**What this task involves:**
If a line in the entries below holds the string "bottom", copy it.

■ ■ ■ ■ ■ ■ ■

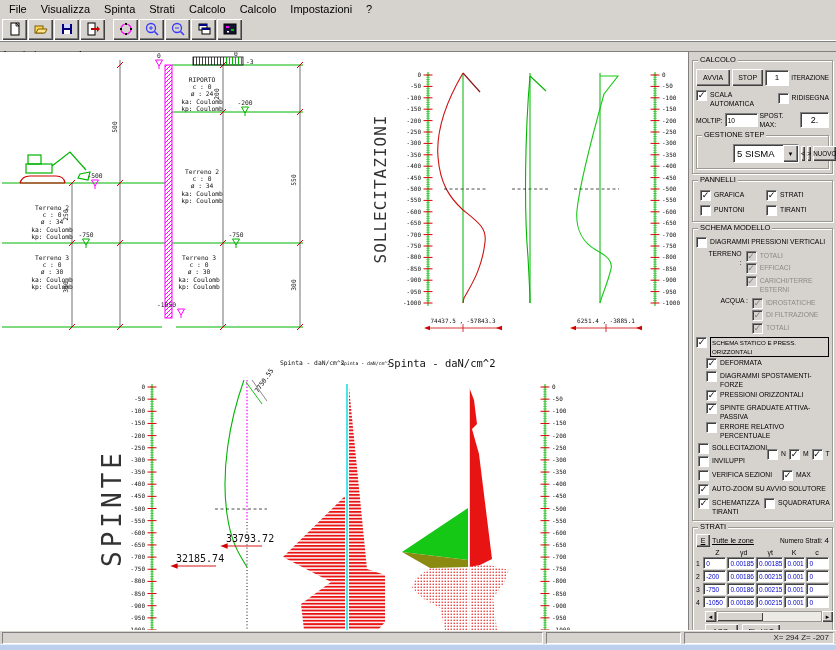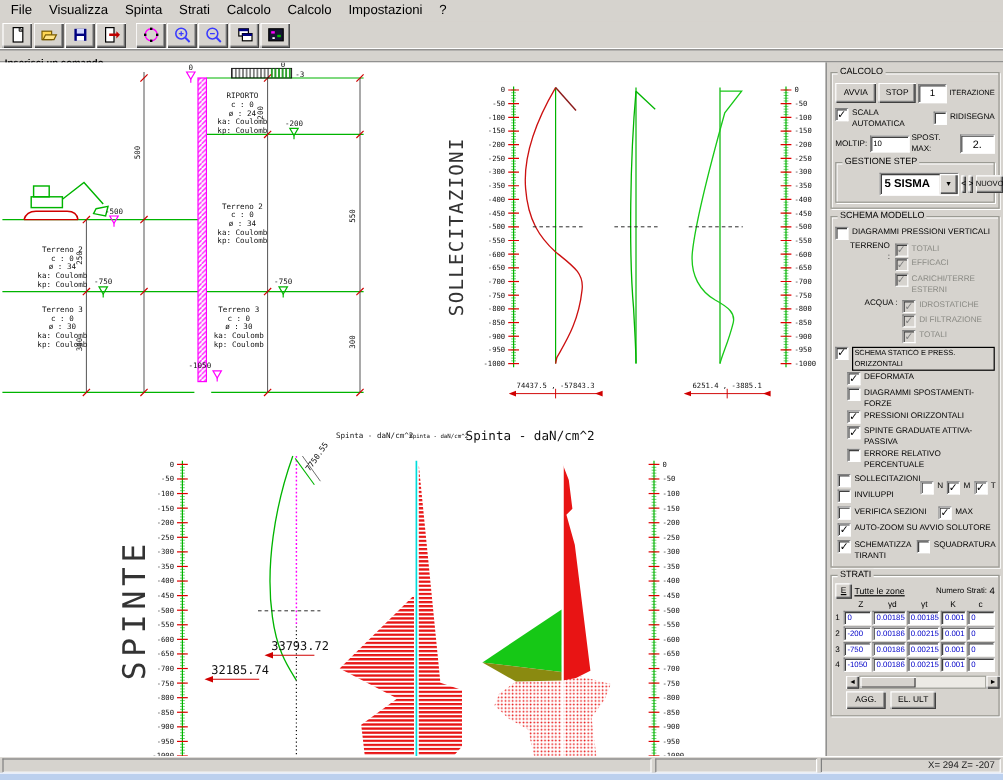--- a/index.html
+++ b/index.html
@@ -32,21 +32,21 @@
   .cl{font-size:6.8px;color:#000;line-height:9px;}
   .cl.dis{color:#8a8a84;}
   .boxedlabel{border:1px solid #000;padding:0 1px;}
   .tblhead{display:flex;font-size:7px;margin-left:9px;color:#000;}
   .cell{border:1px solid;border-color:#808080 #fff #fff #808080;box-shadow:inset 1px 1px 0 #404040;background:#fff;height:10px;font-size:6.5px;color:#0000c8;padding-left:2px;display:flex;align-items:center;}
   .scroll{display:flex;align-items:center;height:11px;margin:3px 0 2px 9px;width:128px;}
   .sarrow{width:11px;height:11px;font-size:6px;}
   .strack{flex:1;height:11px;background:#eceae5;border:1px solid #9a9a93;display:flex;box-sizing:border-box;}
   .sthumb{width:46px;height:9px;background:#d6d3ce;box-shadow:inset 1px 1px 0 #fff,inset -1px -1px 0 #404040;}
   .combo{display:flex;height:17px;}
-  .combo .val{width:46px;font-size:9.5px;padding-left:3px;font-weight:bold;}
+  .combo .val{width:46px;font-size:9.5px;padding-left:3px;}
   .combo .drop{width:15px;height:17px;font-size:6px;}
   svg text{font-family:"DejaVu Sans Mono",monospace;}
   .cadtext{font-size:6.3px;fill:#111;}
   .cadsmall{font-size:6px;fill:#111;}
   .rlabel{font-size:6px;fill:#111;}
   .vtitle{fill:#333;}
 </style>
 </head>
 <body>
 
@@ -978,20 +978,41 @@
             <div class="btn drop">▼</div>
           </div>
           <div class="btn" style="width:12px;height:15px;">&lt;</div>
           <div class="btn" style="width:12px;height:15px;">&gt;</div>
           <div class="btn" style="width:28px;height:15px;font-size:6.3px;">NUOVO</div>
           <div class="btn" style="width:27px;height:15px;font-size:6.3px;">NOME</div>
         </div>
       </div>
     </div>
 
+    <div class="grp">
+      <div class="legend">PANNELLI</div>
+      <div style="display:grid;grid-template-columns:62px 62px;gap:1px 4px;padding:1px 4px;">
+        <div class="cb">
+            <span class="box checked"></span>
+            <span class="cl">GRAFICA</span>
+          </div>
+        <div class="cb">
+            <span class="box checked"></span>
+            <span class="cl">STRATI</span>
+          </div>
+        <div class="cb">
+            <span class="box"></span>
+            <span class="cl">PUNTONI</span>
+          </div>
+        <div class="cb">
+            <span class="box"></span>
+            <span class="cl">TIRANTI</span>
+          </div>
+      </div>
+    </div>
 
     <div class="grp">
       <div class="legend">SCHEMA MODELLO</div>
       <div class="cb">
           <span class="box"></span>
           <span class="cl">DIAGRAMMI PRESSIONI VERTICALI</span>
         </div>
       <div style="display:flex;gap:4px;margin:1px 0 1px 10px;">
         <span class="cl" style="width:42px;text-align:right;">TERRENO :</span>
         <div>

■ ■ ■ ■ ■ ■ ■

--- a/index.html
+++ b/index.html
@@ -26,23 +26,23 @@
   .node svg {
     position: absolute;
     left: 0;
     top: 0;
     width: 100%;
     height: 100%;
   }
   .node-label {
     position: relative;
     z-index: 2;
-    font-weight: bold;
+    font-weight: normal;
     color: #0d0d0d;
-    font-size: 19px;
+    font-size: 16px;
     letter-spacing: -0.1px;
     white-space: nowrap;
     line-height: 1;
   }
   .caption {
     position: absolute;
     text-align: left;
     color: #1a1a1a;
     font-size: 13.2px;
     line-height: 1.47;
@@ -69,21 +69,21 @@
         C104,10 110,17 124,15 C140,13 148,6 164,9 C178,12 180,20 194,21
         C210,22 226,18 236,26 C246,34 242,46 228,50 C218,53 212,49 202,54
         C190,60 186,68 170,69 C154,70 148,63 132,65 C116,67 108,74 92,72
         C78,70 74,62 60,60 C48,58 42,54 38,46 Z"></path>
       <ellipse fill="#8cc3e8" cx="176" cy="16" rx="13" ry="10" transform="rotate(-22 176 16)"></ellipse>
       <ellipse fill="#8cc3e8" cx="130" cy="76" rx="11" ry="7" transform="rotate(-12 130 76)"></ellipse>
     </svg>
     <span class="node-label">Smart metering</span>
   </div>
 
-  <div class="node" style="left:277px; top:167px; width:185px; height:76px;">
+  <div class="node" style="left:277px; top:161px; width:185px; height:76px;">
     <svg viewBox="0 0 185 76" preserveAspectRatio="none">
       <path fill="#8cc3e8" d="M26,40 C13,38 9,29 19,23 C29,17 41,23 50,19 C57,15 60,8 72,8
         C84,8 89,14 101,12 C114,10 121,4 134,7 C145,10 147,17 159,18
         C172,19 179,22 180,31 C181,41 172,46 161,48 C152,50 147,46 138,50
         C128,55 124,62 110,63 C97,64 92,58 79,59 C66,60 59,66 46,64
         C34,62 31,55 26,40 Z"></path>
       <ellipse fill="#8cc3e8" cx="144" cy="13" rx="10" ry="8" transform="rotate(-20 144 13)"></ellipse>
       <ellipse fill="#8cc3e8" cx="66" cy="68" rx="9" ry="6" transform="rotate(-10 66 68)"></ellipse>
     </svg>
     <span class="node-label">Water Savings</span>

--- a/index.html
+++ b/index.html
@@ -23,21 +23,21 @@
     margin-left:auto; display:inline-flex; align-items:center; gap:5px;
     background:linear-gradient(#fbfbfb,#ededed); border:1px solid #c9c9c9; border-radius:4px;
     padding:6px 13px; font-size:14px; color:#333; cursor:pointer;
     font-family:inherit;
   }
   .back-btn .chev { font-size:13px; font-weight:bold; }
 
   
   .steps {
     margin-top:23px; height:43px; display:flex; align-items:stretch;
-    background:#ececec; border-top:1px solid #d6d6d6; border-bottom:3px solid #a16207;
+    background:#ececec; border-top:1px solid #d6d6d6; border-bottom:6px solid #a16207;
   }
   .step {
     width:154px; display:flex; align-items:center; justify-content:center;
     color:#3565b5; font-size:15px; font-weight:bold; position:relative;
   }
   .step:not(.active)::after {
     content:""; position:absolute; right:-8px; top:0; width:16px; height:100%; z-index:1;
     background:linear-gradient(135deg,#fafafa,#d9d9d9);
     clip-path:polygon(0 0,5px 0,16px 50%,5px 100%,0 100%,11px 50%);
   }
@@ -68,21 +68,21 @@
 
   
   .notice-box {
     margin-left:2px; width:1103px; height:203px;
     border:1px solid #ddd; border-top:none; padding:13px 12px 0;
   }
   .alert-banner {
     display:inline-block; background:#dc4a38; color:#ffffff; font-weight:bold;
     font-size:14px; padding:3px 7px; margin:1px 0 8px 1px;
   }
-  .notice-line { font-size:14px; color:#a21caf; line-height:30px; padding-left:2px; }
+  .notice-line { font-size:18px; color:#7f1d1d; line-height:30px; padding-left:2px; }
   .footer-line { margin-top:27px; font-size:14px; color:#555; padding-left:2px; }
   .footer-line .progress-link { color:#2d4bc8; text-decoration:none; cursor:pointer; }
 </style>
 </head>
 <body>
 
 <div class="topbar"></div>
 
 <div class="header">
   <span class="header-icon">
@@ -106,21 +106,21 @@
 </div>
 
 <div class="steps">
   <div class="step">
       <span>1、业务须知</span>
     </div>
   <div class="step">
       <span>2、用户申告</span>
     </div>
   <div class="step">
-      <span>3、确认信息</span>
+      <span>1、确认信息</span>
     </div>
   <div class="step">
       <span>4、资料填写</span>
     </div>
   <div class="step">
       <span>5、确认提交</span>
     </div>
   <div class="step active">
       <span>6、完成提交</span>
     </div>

■ ■ ■ ■ ■ ■ ■

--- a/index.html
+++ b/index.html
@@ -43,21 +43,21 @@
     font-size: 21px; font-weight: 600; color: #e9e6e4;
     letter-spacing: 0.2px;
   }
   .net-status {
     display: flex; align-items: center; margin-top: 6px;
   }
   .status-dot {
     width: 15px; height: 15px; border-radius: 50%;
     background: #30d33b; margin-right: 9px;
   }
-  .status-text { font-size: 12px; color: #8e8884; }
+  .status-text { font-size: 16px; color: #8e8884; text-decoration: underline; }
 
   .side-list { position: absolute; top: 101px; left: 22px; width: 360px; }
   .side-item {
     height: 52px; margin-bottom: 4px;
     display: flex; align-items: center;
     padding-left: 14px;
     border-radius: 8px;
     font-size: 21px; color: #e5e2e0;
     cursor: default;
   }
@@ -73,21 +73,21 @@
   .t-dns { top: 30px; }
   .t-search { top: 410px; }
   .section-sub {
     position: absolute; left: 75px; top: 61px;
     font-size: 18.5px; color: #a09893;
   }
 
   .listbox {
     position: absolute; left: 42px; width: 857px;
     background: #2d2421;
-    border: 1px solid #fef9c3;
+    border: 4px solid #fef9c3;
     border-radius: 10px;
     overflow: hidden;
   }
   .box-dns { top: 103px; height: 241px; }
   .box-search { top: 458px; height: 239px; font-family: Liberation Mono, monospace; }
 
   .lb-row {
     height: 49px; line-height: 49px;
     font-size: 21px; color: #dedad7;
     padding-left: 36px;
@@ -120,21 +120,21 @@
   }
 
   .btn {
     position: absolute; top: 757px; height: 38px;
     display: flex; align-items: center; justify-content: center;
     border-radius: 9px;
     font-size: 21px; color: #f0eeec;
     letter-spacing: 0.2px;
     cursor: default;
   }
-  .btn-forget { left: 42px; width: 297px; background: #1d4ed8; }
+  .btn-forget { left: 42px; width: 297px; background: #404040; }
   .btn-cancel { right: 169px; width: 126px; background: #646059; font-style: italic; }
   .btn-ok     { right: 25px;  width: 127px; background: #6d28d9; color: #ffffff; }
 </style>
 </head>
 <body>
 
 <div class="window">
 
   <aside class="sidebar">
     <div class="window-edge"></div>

■ ■ ■ ■ ■ ■ ■

**Output of the task:**
-    background:#ececec; border-top:1px solid #d6d6d6; border-bottom:3px solid #a16207;
+    background:#ececec; border-top:1px solid #d6d6d6; border-bottom:6px solid #a16207;
     height: 52px; margin-bottom: 4px;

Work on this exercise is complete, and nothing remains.